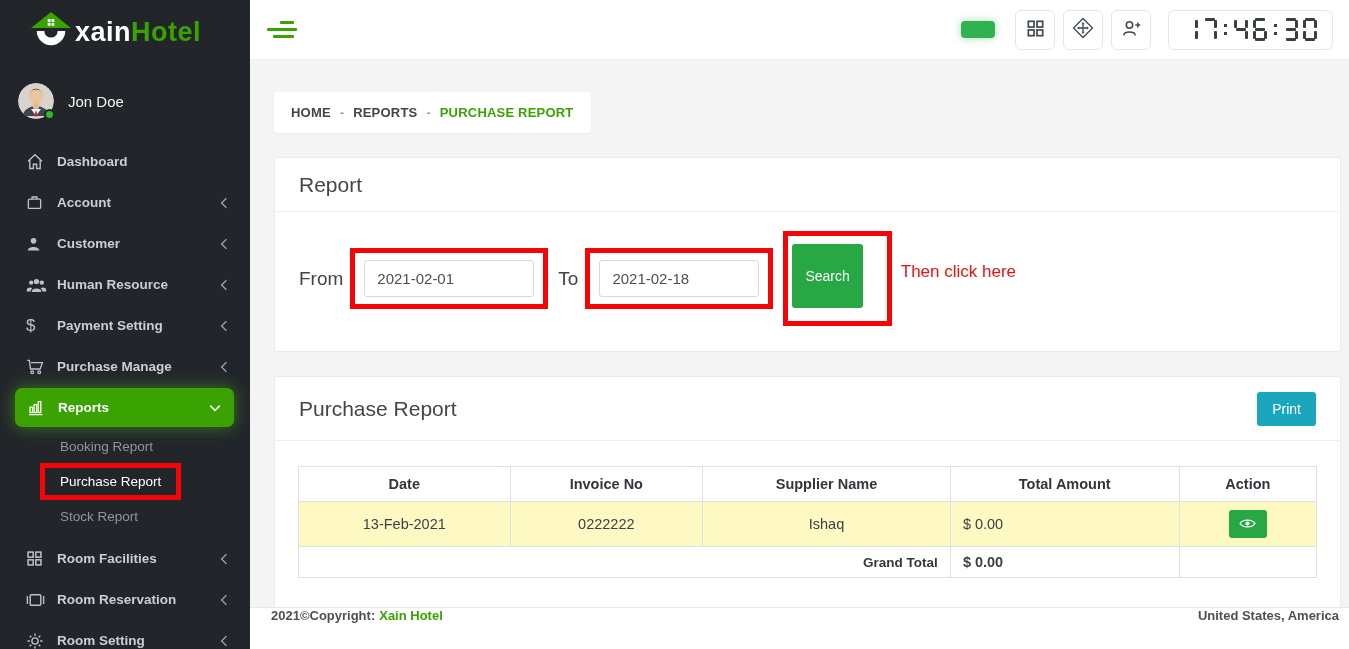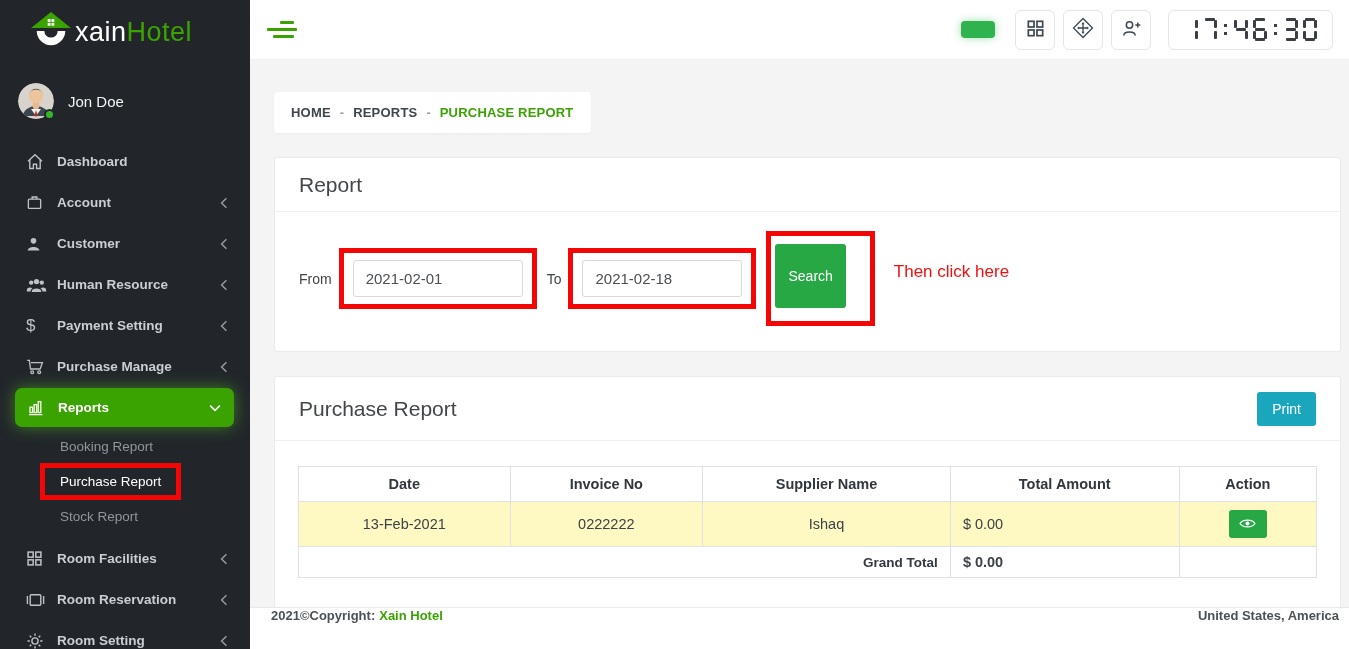--- a/index.html
+++ b/index.html
@@ -7,21 +7,21 @@
     --sidebar-bg:#22262b; --content-bg:#f4f4f4; --border:#e9eaeb; --table-border:#dee2e6;
   }
   *{box-sizing:border-box}
   html,body{margin:0;padding:0}
   body{font-family:"Liberation Sans", sans-serif;}
   .app{position:relative;width:1349px;height:649px;display:flex;background:var(--content-bg);overflow:hidden}
 
   
   .sidebar{width:250px;min-width:250px;height:100%;background:var(--sidebar-bg);color:#c9ced3;overflow:hidden}
   .logo{height:64px;display:flex;align-items:center;padding-left:30px;cursor:pointer}
-  .logo-text{font-size:27px;font-weight:normal;color:#fff;margin-left:3px;letter-spacing:.5px}
+  .logo-text{font-size:27px;font-weight:bold;color:#fff;margin-left:3px;letter-spacing:.5px}
   .logo-text .suffix{color:var(--green)}
   .user{display:flex;align-items:center;gap:14px;padding:19px 0 12px 18px}
   .avatar-wrap{position:relative;width:36px;height:36px}
   .avatar-wrap svg{display:block;border-radius:50%}
   .status-dot{position:absolute;right:-1px;bottom:-1px;width:11px;height:11px;border-radius:50%;background:#35b729;border:2px solid #22262b}
   .user-name{font-size:15px;color:#f2f4f6}
   nav ul{list-style:none;margin:10px 0 0;padding:0}
   .nav-item{height:41px;display:flex;align-items:center;padding:0 22px 0 26px;font-size:13.5px;font-weight:bold;color:#c9ced3;cursor:pointer}
   .nav-icon{width:30px;display:flex;align-items:center;color:#bcc2c8;flex:none}
   .nav-icon svg{display:block}
@@ -67,27 +67,27 @@
   .breadcrumb-row{display:flex;justify-content:flex-start}
   .breadcrumb{background:#fff;border-radius:4px;padding:13px 17px;display:flex;gap:9px;font-size:13px;font-weight:bold;color:#3f454b;box-shadow:0 1px 3px rgba(0,0,0,.04)}
   .breadcrumb .bc-item{cursor:pointer;letter-spacing:.2px}
   .breadcrumb .sep{color:#9aa0a6}
   .breadcrumb .bc-item.active{color:var(--green)}
 
   .card{background:#fff;border:1px solid var(--border);border-radius:3px;margin-top:24px}
   .card-header{padding:15px 24px 14px;border-bottom:1px solid #edeff0;display:flex;align-items:center;justify-content:space-between}
   .card-title{font-size:21px;font-weight:normal;color:#41464b;margin:0}
   .report-body{padding:19px 24px 25px;display:flex;align-items:center}
-  .field-label{font-size:14px;color:#3f454a;margin-right:7px}
+  .field-label{font-size:19px;color:#3f454a;margin-right:7px}
   .red-box{border:5px solid var(--red);padding:7px 9px;display:flex;align-items:center;margin-right:10px}
   .red-box.btn-box{padding:8px 24px 13px 4px;margin-right:0}
   .date-input{width:170px;height:37px;border:1px solid #d6dadd;border-radius:3px;padding:0 12px;font-size:15px;color:#4a5055;font-family:"Liberation Sans",sans-serif;outline:none}
   .date-input.short{width:160px}
   .btn-search{background:var(--success);color:#fff;border:none;border-radius:3px;padding:24px 13px;font-size:14px;cursor:pointer;font-family:"Liberation Sans",sans-serif}
-  .annotation-text{color:#ef1010;font-size:17px;margin-left:19px;position:relative;top:-7px}
+  .annotation-text{color:#ef1010;font-size:17px;margin-left:9px;position:relative;top:-7px}
 
   .btn-print{background:var(--info);color:#fff;border:none;border-radius:3px;padding:9px 15px;font-size:14px;cursor:pointer;font-family:"Liberation Sans",sans-serif}
   .purchase-body{padding:25px 23px 30px}
   table{width:100%;border-collapse:collapse;font-size:14.5px;color:#3c4247}
   th,td{border:1px solid var(--table-border);padding:8px 12px;text-align:center}
   th{font-weight:bold;color:#31373d;padding:9px 12px;background:#fff}
   tbody td{background:#fef9c3}
   td.amount{text-align:left}
   tfoot td{background:#fff;font-weight:bold;padding:7px 12px}
   tfoot .gt-label{text-align:right;font-size:13.5px;color:#33393f}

---

Tally the lines above with "table", please; number only.

3